§ **Work task**:
Exactly as written, output each of the lines below, with no images.

§ **Source material**:
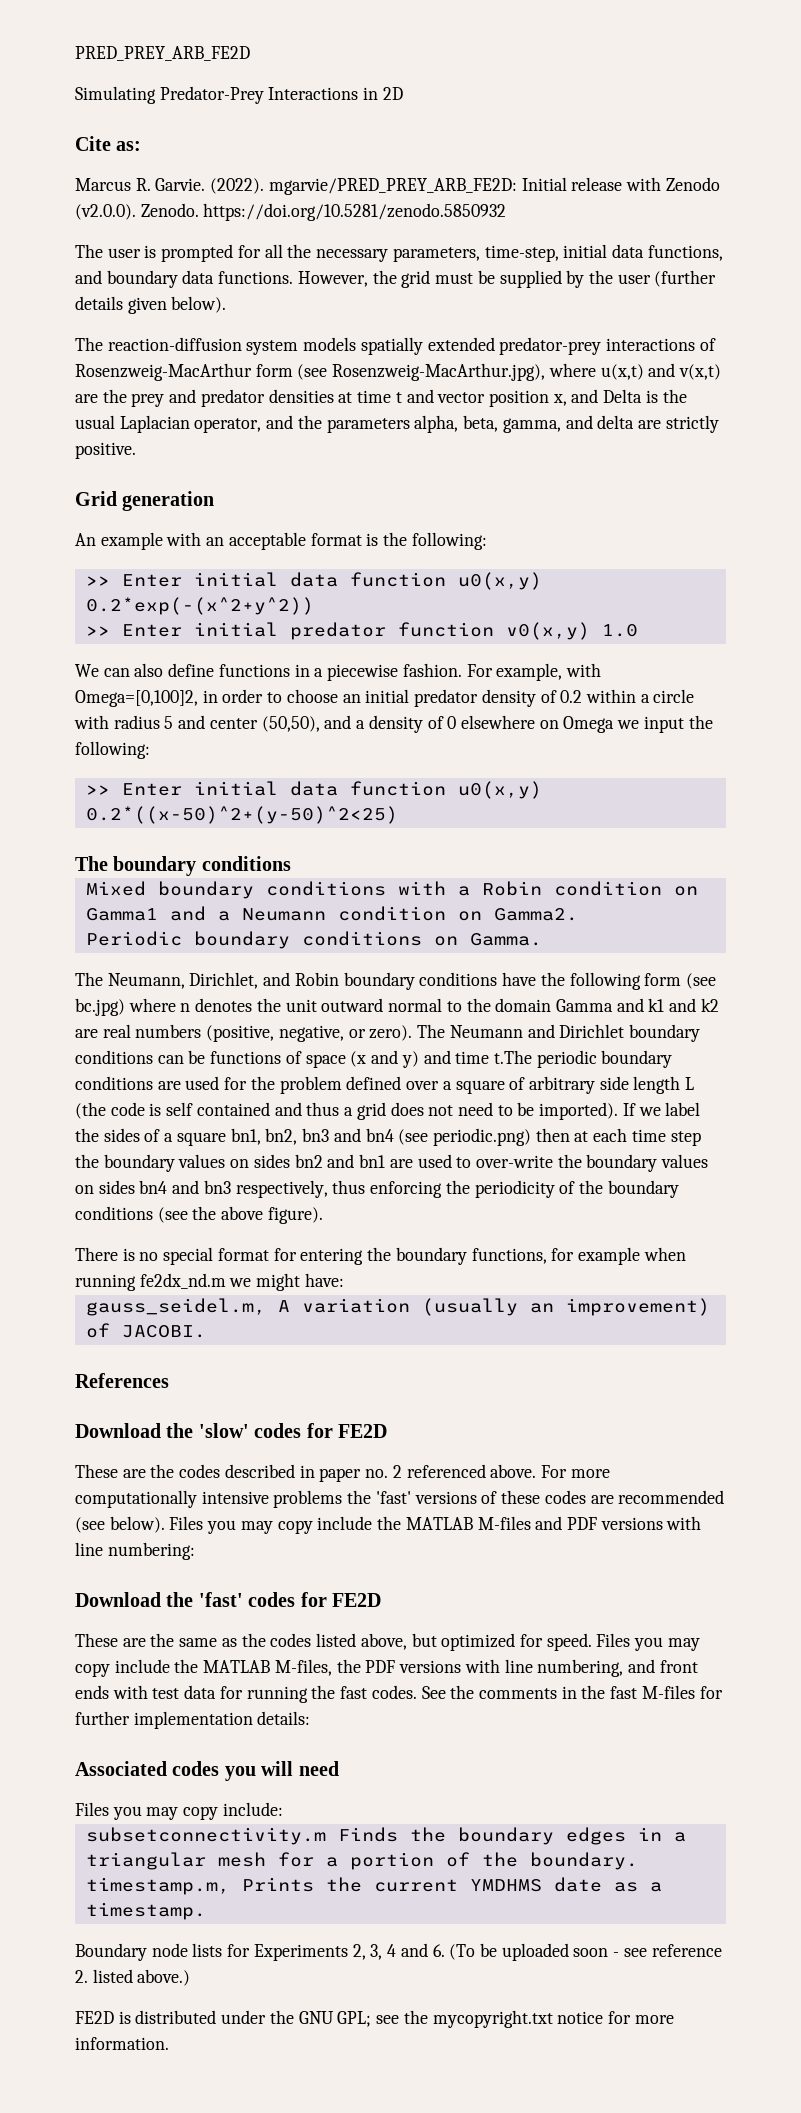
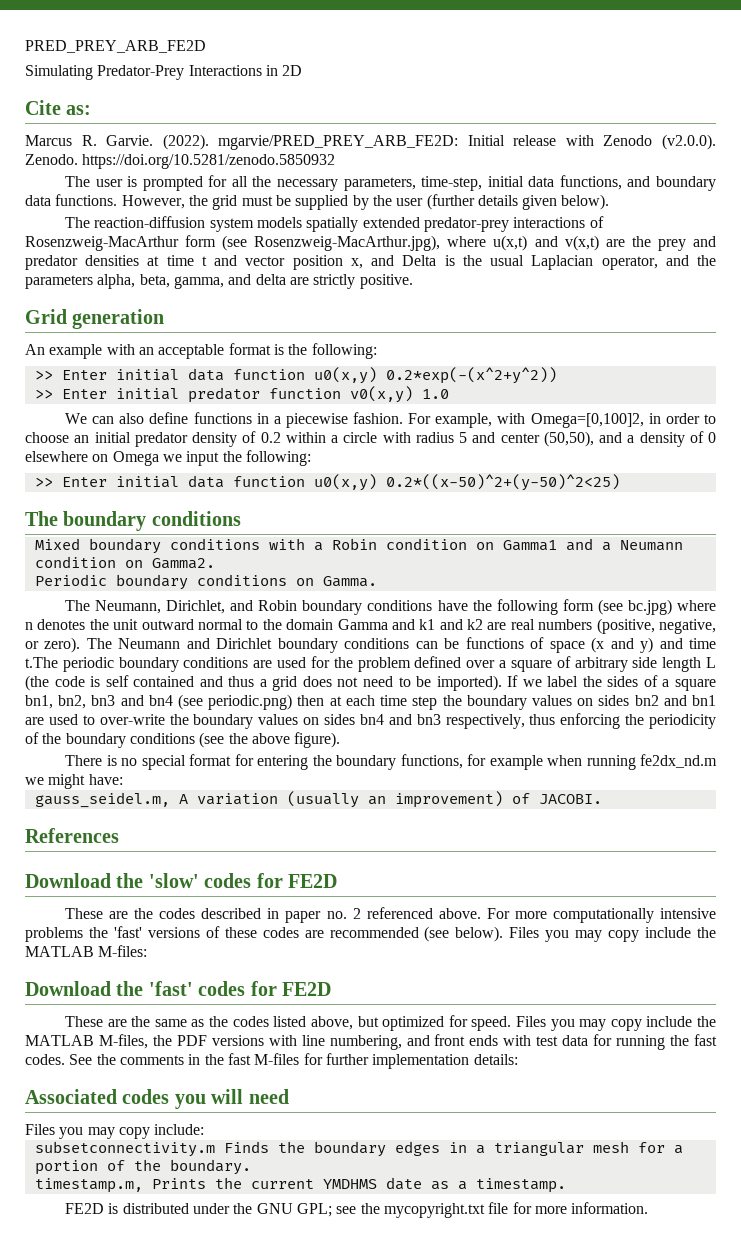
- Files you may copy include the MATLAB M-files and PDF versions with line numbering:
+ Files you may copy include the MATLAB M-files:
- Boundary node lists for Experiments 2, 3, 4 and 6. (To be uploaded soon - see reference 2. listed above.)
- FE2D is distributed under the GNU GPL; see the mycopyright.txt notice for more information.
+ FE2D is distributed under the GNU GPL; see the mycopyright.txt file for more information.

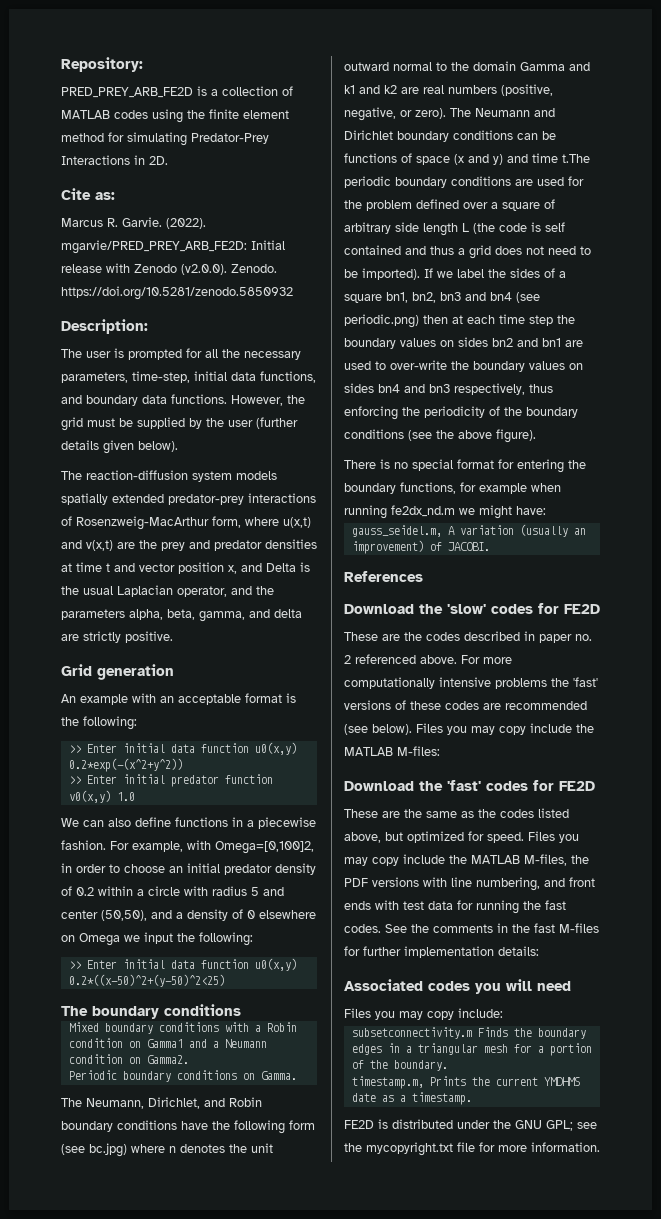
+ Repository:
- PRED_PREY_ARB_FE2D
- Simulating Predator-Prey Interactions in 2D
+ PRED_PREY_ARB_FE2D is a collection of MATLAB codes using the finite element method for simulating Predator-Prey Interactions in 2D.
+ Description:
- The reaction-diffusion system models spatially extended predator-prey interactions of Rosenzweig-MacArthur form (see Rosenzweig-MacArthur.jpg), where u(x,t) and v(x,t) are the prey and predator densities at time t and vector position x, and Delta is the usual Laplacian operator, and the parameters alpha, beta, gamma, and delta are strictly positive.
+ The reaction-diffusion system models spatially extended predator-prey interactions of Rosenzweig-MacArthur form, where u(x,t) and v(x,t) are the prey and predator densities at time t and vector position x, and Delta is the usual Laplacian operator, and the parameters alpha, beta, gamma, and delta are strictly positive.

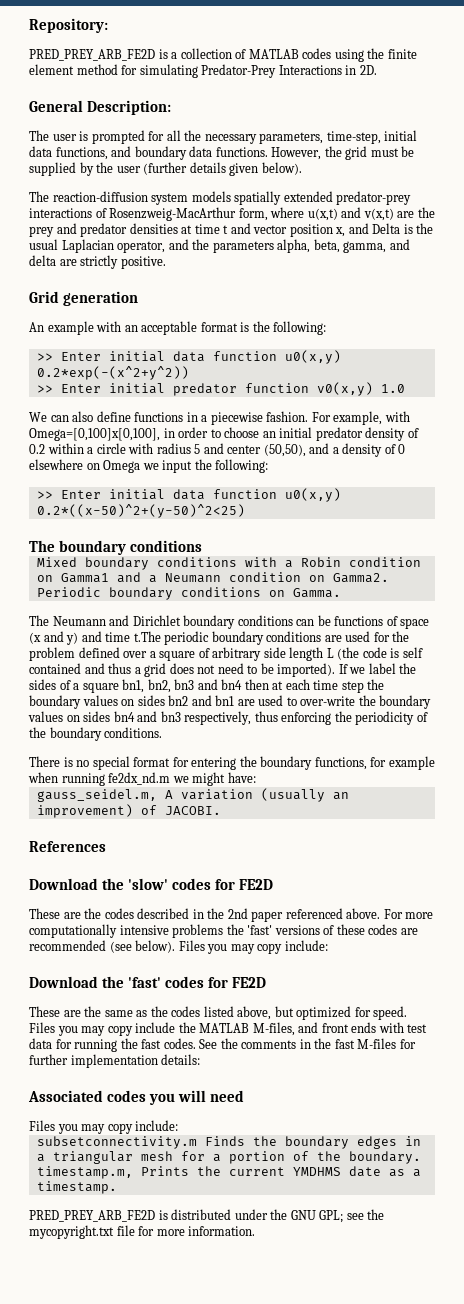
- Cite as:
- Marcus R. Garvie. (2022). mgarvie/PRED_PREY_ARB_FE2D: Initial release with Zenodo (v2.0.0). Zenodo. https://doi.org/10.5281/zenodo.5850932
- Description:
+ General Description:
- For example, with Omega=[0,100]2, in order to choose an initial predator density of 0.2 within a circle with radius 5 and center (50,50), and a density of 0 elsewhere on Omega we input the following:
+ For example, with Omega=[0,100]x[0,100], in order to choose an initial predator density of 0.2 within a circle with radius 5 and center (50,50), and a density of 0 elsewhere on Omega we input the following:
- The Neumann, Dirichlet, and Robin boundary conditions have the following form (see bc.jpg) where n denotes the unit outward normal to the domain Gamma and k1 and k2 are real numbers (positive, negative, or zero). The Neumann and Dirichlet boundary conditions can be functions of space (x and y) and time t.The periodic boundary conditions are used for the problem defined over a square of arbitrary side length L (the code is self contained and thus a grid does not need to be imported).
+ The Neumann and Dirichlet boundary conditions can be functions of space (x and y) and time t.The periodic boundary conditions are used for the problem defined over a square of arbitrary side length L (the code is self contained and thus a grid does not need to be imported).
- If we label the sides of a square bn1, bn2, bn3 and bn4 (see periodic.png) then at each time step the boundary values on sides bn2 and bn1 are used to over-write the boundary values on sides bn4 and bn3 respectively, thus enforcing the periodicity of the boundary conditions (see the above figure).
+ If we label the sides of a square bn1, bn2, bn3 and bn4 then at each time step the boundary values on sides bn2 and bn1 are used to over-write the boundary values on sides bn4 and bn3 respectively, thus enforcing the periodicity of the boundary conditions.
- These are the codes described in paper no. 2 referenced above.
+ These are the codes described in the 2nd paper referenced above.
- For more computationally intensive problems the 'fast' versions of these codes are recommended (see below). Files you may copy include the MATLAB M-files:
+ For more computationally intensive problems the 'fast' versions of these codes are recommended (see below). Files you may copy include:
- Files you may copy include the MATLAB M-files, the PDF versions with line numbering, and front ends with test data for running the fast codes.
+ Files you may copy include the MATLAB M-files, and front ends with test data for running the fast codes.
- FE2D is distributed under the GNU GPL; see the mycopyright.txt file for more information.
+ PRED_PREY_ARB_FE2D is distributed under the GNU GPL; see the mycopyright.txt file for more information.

§ **Answer to this task**:
- Files you may copy include the MATLAB M-files and PDF versions with line numbering:
+ Files you may copy include the MATLAB M-files:
- Boundary node lists for Experiments 2, 3, 4 and 6. (To be uploaded soon - see reference 2. listed above.)
- FE2D is distributed under the GNU GPL; see the mycopyright.txt notice for more information.
+ FE2D is distributed under the GNU GPL; see the mycopyright.txt file for more information.

+ Repository:
- PRED_PREY_ARB_FE2D
- Simulating Predator-Prey Interactions in 2D
+ PRED_PREY_ARB_FE2D is a collection of MATLAB codes using the finite element method for simulating Predator-Prey Interactions in 2D.
+ Description:
- The reaction-diffusion system models spatially extended predator-prey interactions of Rosenzweig-MacArthur form (see Rosenzweig-MacArthur.jpg), where u(x,t) and v(x,t) are the prey and predator densities at time t and vector position x, and Delta is the usual Laplacian operator, and the parameters alpha, beta, gamma, and delta are strictly positive.
+ The reaction-diffusion system models spatially extended predator-prey interactions of Rosenzweig-MacArthur form, where u(x,t) and v(x,t) are the prey and predator densities at time t and vector position x, and Delta is the usual Laplacian operator, and the parameters alpha, beta, gamma, and delta are strictly positive.

- Cite as:
- Marcus R. Garvie. (2022). mgarvie/PRED_PREY_ARB_FE2D: Initial release with Zenodo (v2.0.0). Zenodo. https://doi.org/10.5281/zenodo.5850932
- Description:
+ General Description:
- For example, with Omega=[0,100]2, in order to choose an initial predator density of 0.2 within a circle with radius 5 and center (50,50), and a density of 0 elsewhere on Omega we input the following:
+ For example, with Omega=[0,100]x[0,100], in order to choose an initial predator density of 0.2 within a circle with radius 5 and center (50,50), and a density of 0 elsewhere on Omega we input the following:
- The Neumann, Dirichlet, and Robin boundary conditions have the following form (see bc.jpg) where n denotes the unit outward normal to the domain Gamma and k1 and k2 are real numbers (positive, negative, or zero). The Neumann and Dirichlet boundary conditions can be functions of space (x and y) and time t.The periodic boundary conditions are used for the problem defined over a square of arbitrary side length L (the code is self contained and thus a grid does not need to be imported).
+ The Neumann and Dirichlet boundary conditions can be functions of space (x and y) and time t.The periodic boundary conditions are used for the problem defined over a square of arbitrary side length L (the code is self contained and thus a grid does not need to be imported).
- If we label the sides of a square bn1, bn2, bn3 and bn4 (see periodic.png) then at each time step the boundary values on sides bn2 and bn1 are used to over-write the boundary values on sides bn4 and bn3 respectively, thus enforcing the periodicity of the boundary conditions (see the above figure).
+ If we label the sides of a square bn1, bn2, bn3 and bn4 then at each time step the boundary values on sides bn2 and bn1 are used to over-write the boundary values on sides bn4 and bn3 respectively, thus enforcing the periodicity of the boundary conditions.
- These are the codes described in paper no. 2 referenced above.
+ These are the codes described in the 2nd paper referenced above.
- For more computationally intensive problems the 'fast' versions of these codes are recommended (see below). Files you may copy include the MATLAB M-files:
+ For more computationally intensive problems the 'fast' versions of these codes are recommended (see below). Files you may copy include:
- Files you may copy include the MATLAB M-files, the PDF versions with line numbering, and front ends with test data for running the fast codes.
+ Files you may copy include the MATLAB M-files, and front ends with test data for running the fast codes.
- FE2D is distributed under the GNU GPL; see the mycopyright.txt file for more information.
+ PRED_PREY_ARB_FE2D is distributed under the GNU GPL; see the mycopyright.txt file for more information.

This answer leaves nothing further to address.